Secondo molti studiosi Ippaso scoprì i numeri irrazionali mentre tentava di rappresentare la radice quadrata di 2 come frazione. Purtroppo per Ippaso Pitagora credeva nell’assolutezza dei numeri, e non poteva accettare l’esistenza di quelli irrazionali. Pur non essendo in grado di confutare la loro esistenza con il pensiero razionale, le sue credenze non potevano tollerarne l’esistenza e, condannò il povero Ippaso a morire annegato.
Ricordiamo alcuni tra gli infiniti numeri irrazionali:
Phi ф: 1,6180339887, Pi greco ϖ: 3,14159265358979, Radice di 2 √2: 1,414213562
Lentamente la matematica iniziò ad utilizzare altre tipologie di numeri, suddividendoli secondo precise categorie: Numeri reali, primi, frazionari, naturali, relativi, algebrici, trascendenti, immaginari…
Ognuna di queste categorie prevedeva delle applicazioni specifiche che si adattavano alle varie tipologie di calcolo.
Per fare un esempio in Meccanica Quantistica si utilizzano i Numeri immaginari, ovvero quei numeri che secondo logica non potrebbero neppure esistere. In matematica però e’ impossibile mettere dei vincoli, sarebbe come mettere dei vincoli al pensiero.
Una radice quadrata di un numero negativo è impossibile da fare perché non esiste nessun numero reale che elevato al quadrato dia un risultato negativo.

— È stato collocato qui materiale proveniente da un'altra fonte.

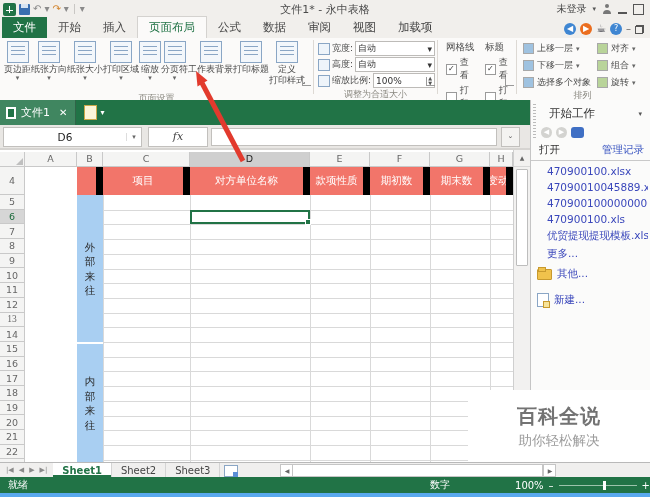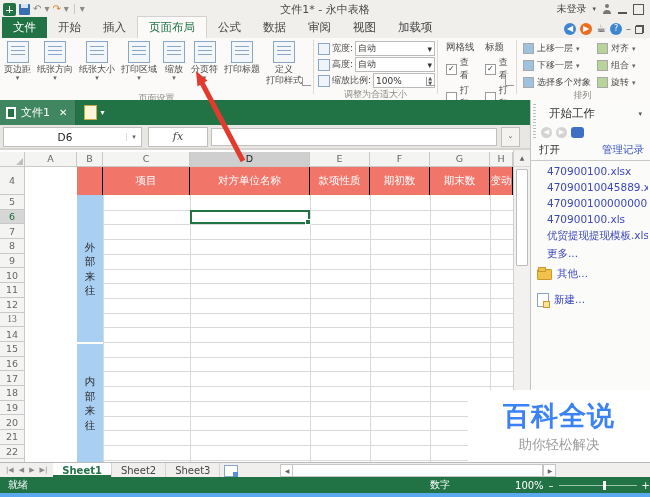--- a/index.html
+++ b/index.html
@@ -262,6 +262,11 @@
               <div class="bigicon"></div>
               <div class="blabel">分页符</div>
               <div class="barrow">▾</div>
+            </div>
+            <div class="bigbtn">
+              <div class="bigicon"></div>
+              <div class="blabel">工作表背景</div>
+              <div class="barrow"></div>
             </div>
             <div class="bigbtn">
               <div class="bigicon"></div>

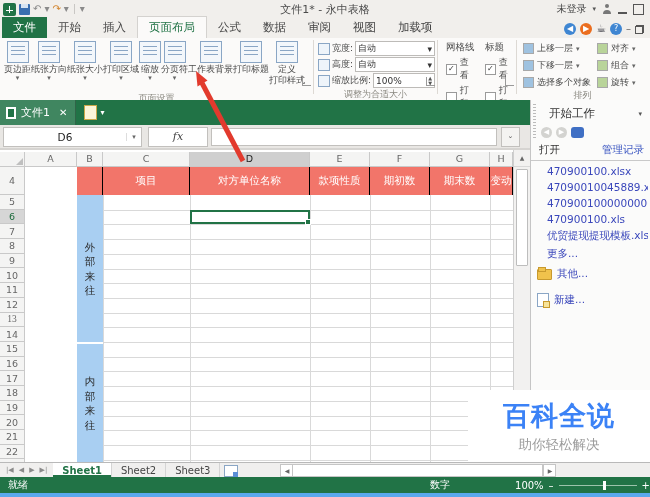--- a/index.html
+++ b/index.html
@@ -115,7 +115,7 @@
           background:#f4f4f3;font-size:9.5px;color:#666;display:flex;align-items:center;justify-content:center;}
   .rhcell.sel{background:#d6d6d6;color:#1c6b3c;}
   .redrow{position:absolute;left:77px;top:17px;height:28px;display:flex;}
-  .redcell{box-sizing:border-box;height:28px;background:#f2756a;border-right:1px solid #000000;
+  .redcell{box-sizing:border-box;height:28px;background:#f2756a;border-right:7px solid #000000;
            color:#fff;font-size:10.5px;display:flex;align-items:center;justify-content:center;
            white-space:nowrap;overflow:hidden;}
   .hline{position:absolute;left:103px;width:410px;height:1px;background:#d9d9d9;}

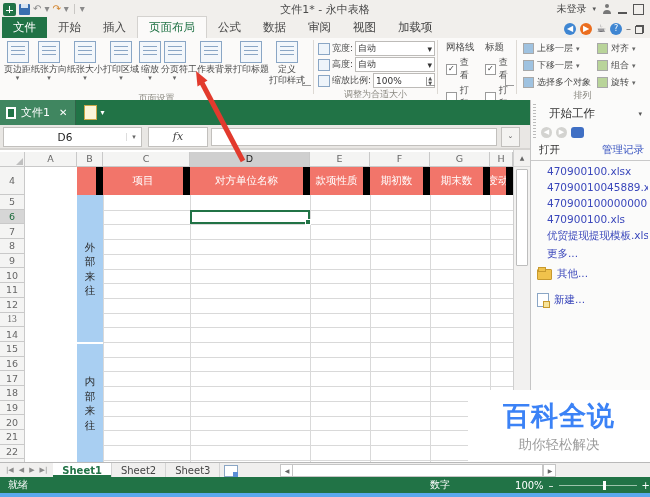--- a/index.html
+++ b/index.html
@@ -155,7 +155,7 @@
   
   .wmark{position:absolute;left:468px;top:390px;width:182px;height:72px;background:#fff;z-index:30;
          display:flex;flex-direction:column;align-items:center;justify-content:center;gap:2px;}
-  .wm-title{color:#3b82f6;font-size:27px;font-weight:bold;letter-spacing:1px;white-space:nowrap;}
+  .wm-title{color:#737373;font-size:20px;font-weight:bold;letter-spacing:1px;white-space:nowrap;}
   .wm-sub{color:#9b9b9b;font-size:13.5px;white-space:nowrap;}
   
   .sheetbar{position:absolute;left:0;top:462px;width:650px;height:15px;background:#f0efee;

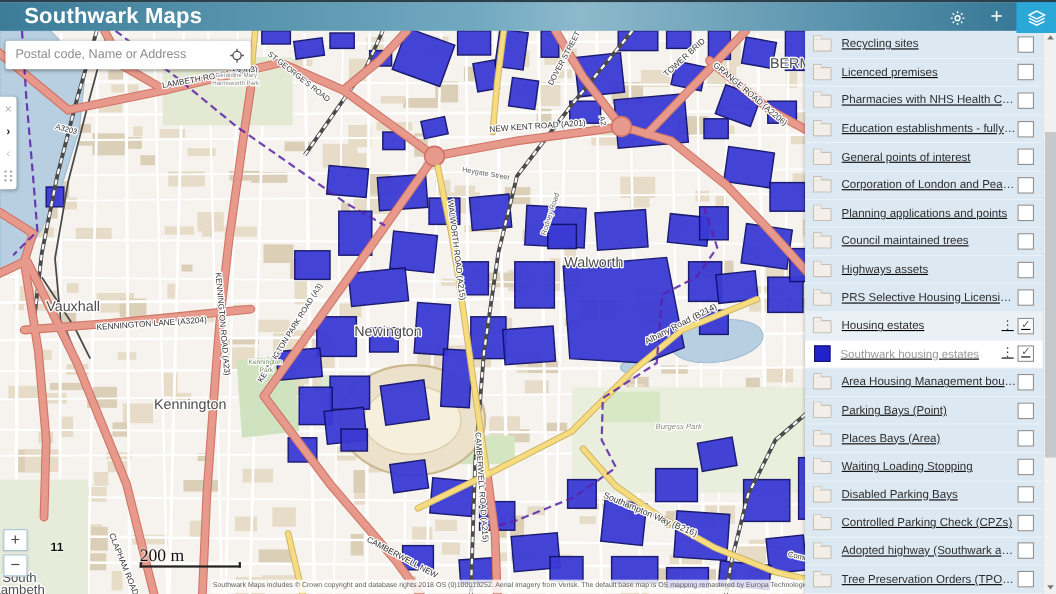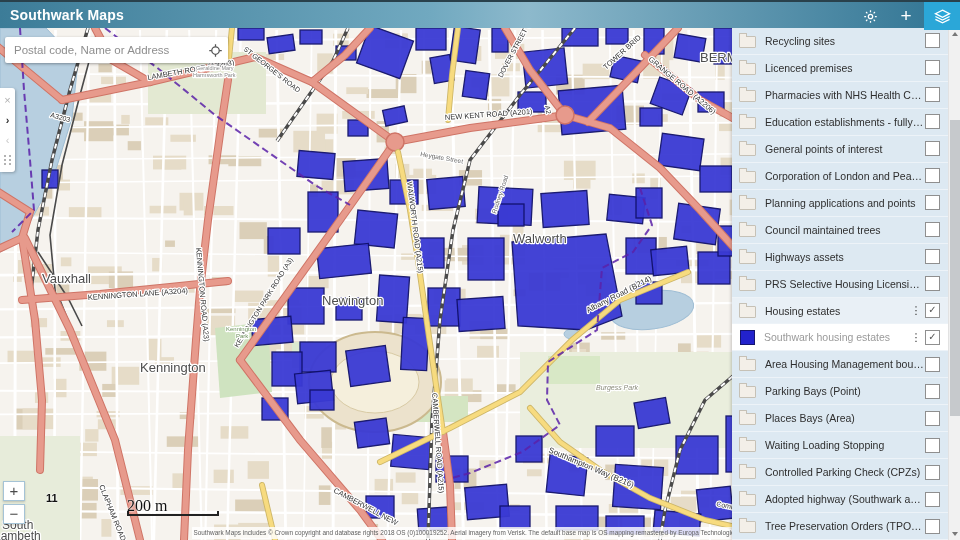--- a/index.html
+++ b/index.html
@@ -9,7 +9,7 @@
   .header{position:absolute;left:0;top:0;width:960px;height:28px;z-index:40;
     background:linear-gradient(90deg,#3c7c98 0%,#71a9c0 45%,#8db9cc 55%,#2f7392 100%);
     border-top:2px solid #29414c;box-sizing:border-box;display:flex;align-items:center;}
-  .app-title{color:#fff;font-size:14px;font-weight:bold;margin-left:10px;letter-spacing:.2px;}
+  .app-title{color:#fff;font-size:20px;font-weight:bold;margin-left:22px;letter-spacing:.2px;}
   .hdr-icons{position:absolute;right:0;top:0;height:28px;display:flex;align-items:stretch;}
   .hdr-btn{width:36px;display:flex;align-items:center;justify-content:center;color:#fff;
     font-size:16px;cursor:pointer;}

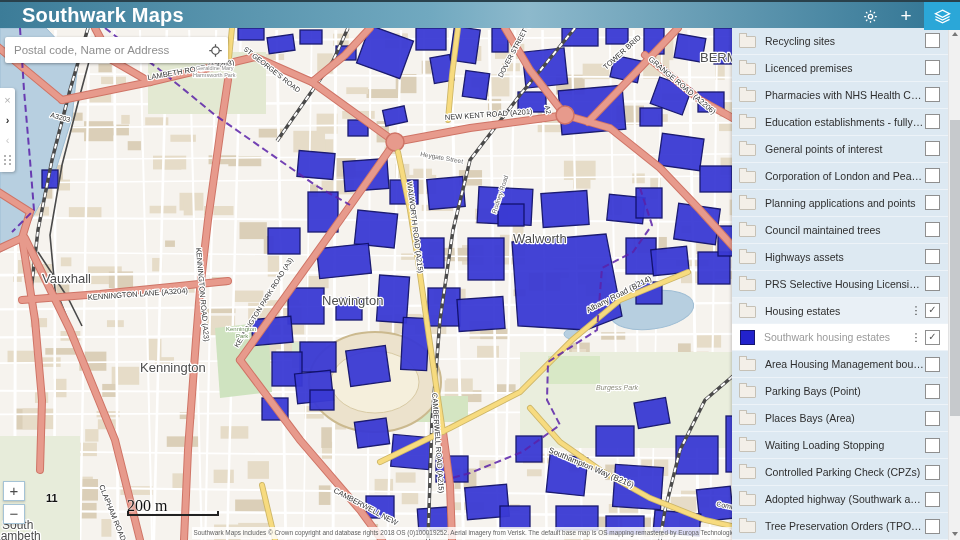--- a/index.html
+++ b/index.html
@@ -54,7 +54,7 @@
   .sidebar{position:absolute;left:732px;top:28px;width:216px;height:512px;z-index:35;
     background:#dde9f2;display:flex;flex-direction:column;box-shadow:-1px 0 3px rgba(0,0,0,.2);}
   .row{flex:1;display:flex;align-items:center;padding:0 4px 0 7px;box-sizing:border-box;
-    border-bottom:1px solid #edf3f8;cursor:pointer;background:#dde9f2;}
+    border-bottom:1px solid #edf3f8;cursor:pointer;background:#dde9f2;text-decoration:underline;}
   .row.hl{background:#e9f0f6;}
   .row.child{background:#ffffff;}
   .row .lbl{flex:1;font-size:10.5px;color:#2e2e2e;white-space:nowrap;overflow:hidden;

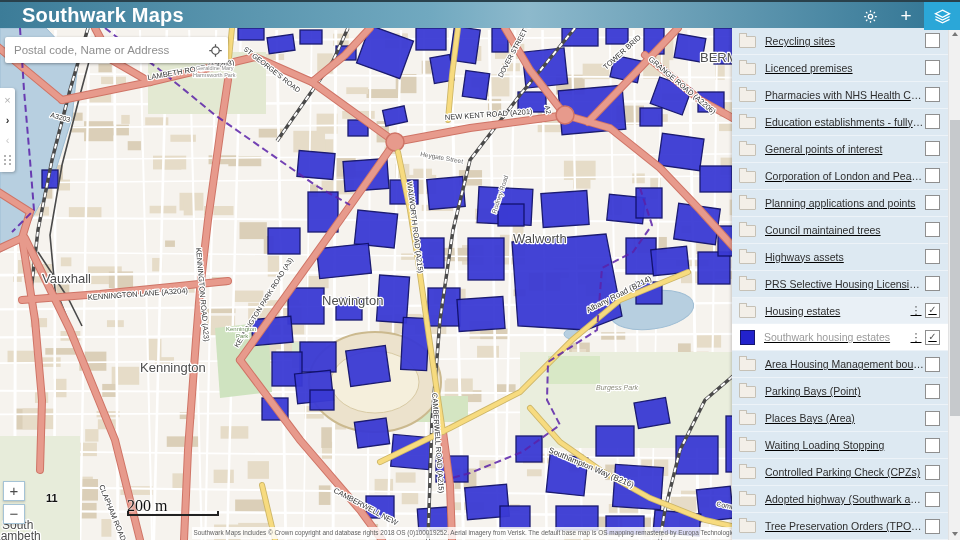--- a/index.html
+++ b/index.html
@@ -698,6 +698,11 @@
       </div>
       <div class="row">
         <span class="folder"></span>
+        <span class="lbl">Disabled Parking Bays</span>
+        <span class="cb"></span>
+      </div>
+      <div class="row">
+        <span class="folder"></span>
         <span class="lbl">Controlled Parking Check (CPZs)</span>
         <span class="cb"></span>
       </div>

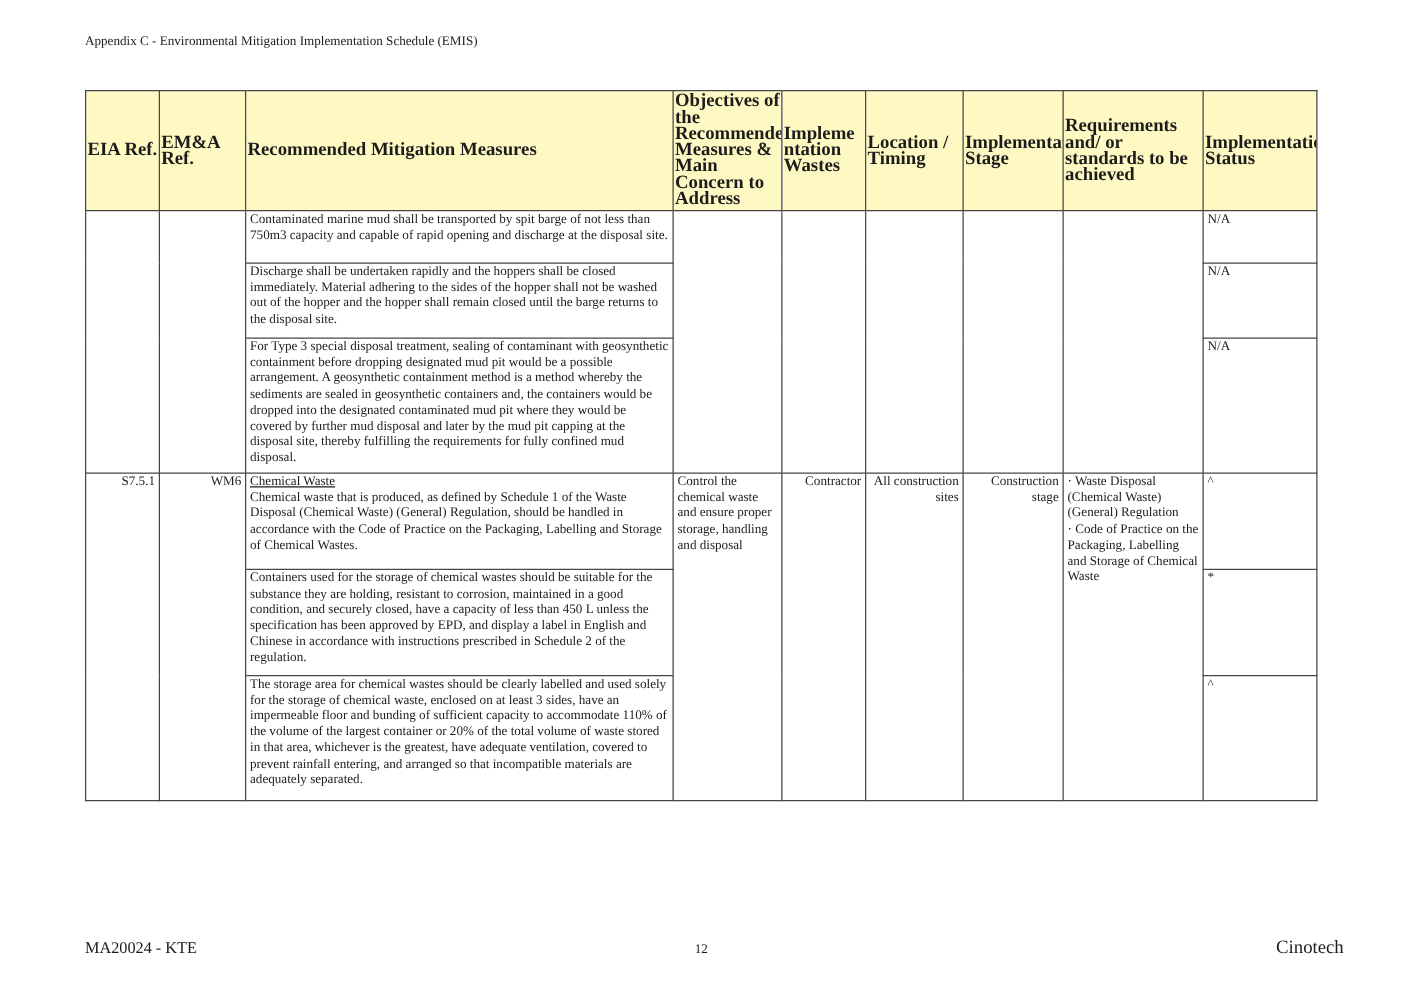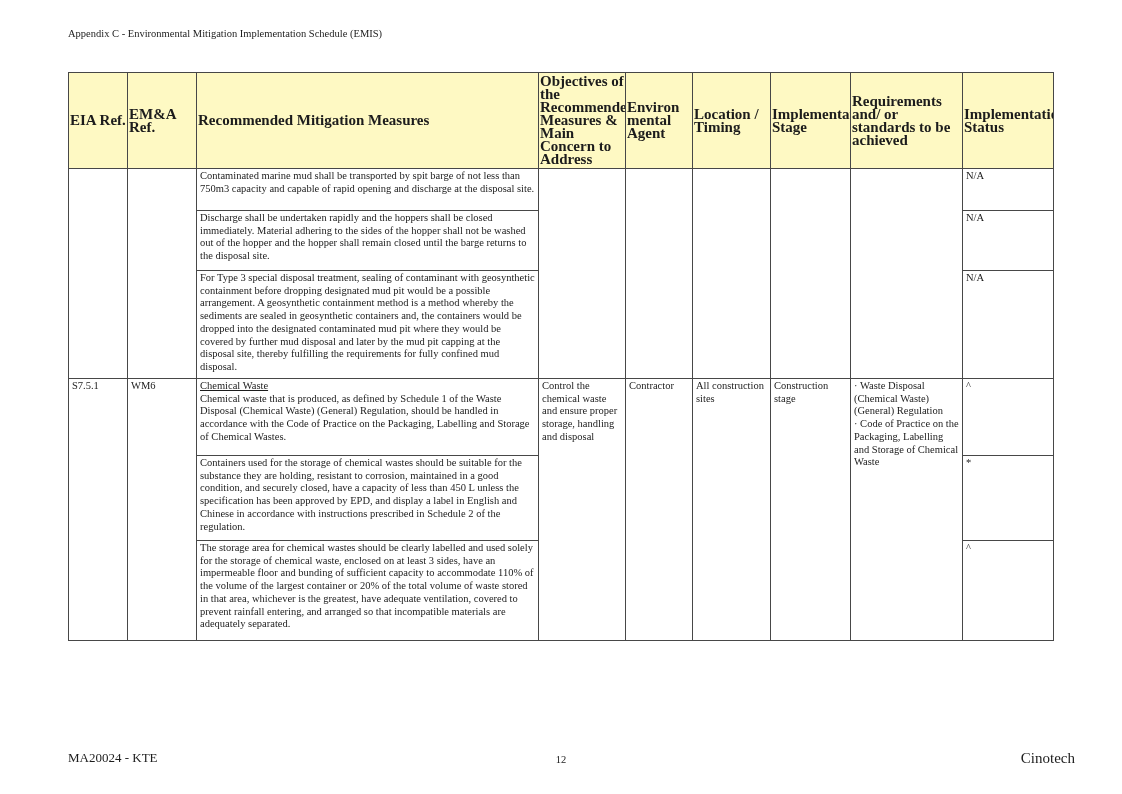--- a/index.html
+++ b/index.html
@@ -54,7 +54,7 @@
         <th>EM&amp;A Ref.</th>
         <th>Recommended Mitigation Measures</th>
         <th>Objectives of the Recommended Measures &amp; Main Concern to Address</th>
-        <th class="brk">Environmental Agent</th>
+        <th class="brk">Implementation Wastes</th>
         <th>Location / Timing</th>
         <th>Implementation Stage</th>
         <th>Requirements and/ or standards to be achieved</th>

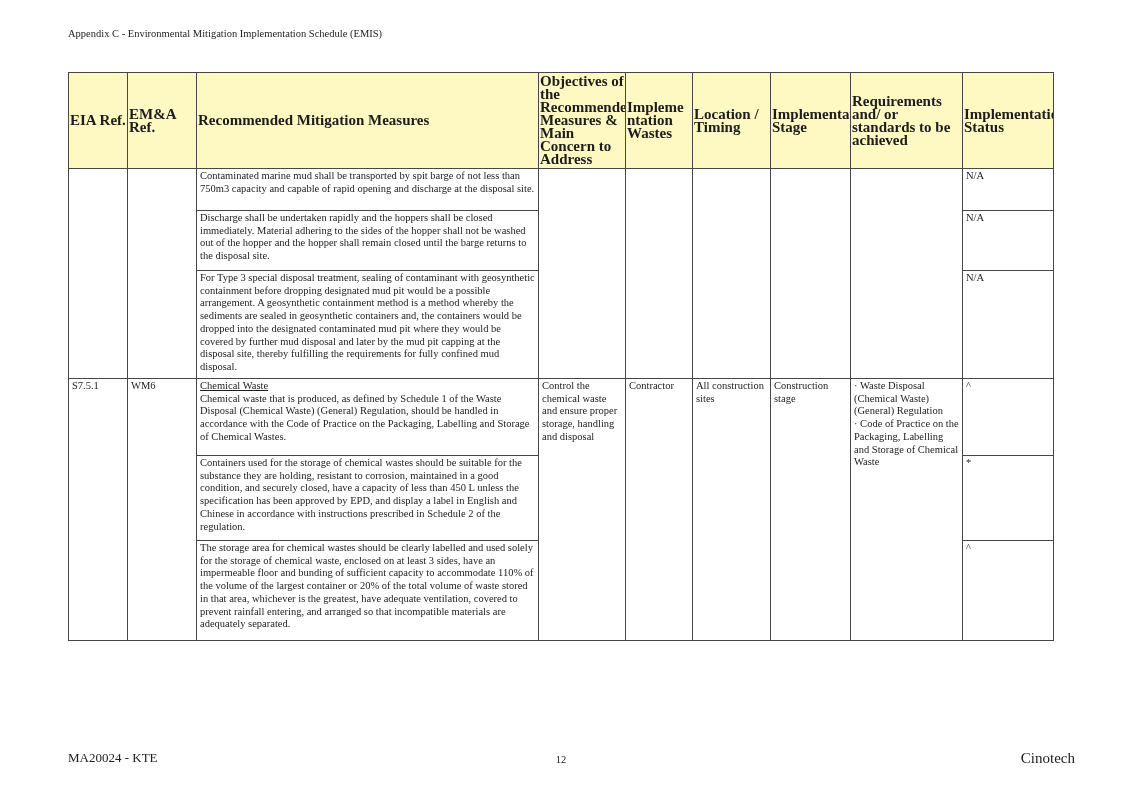--- a/index.html
+++ b/index.html
@@ -22,7 +22,7 @@
     vertical-align:middle; font-size:15px; line-height:13px; padding:2px 1px;
   }
   th.brk { overflow-wrap:anywhere; }
-  td.center { text-align:left; }
+  td.center { text-align:right; }
   td.status { }
   .u { text-decoration:underline; }
   .footer-left  { position:absolute; left:68px;  top:750px; font-size:13px; }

Tuttavia i nostri connazionali algebristi del ‘600 hanno immaginato tali numeri, chiamandoli appunto Numeri immaginari.
I Numeri immaginari, molto usati in Fisica Quantistica sono Numeri reali seguiti dalla lettera “i”… es √-25.
La radice quadrata di -25 non potrebbe esistere perché nessun numero elevato al quadrato potrebbe dare un valore negativo.
Allora scompongo -25 in (-1 x 25) e traggo la radice quadrata: √-1 x 25, che equivale a √-1 x √25.
√-1 non la risolvo ma la indico come “i”
√25 la risolvo con ± 5
Quindi √-25 posso scriverla come ± 5i
Questa curiosa serie di considerazioni matematiche ha la sola intenzione di sottolineare quanto la mente umana possa creare con la propria immaginazione, e quanto possa essere per noi incomprensibile la reazione di sgomento provata da Pitagora di fronte alla rivelazione di Numeri Irrazionali.
Il povero Ippaso di Metaponto pagò con la vita il prezzo del proprio coraggio e della propria coerenza.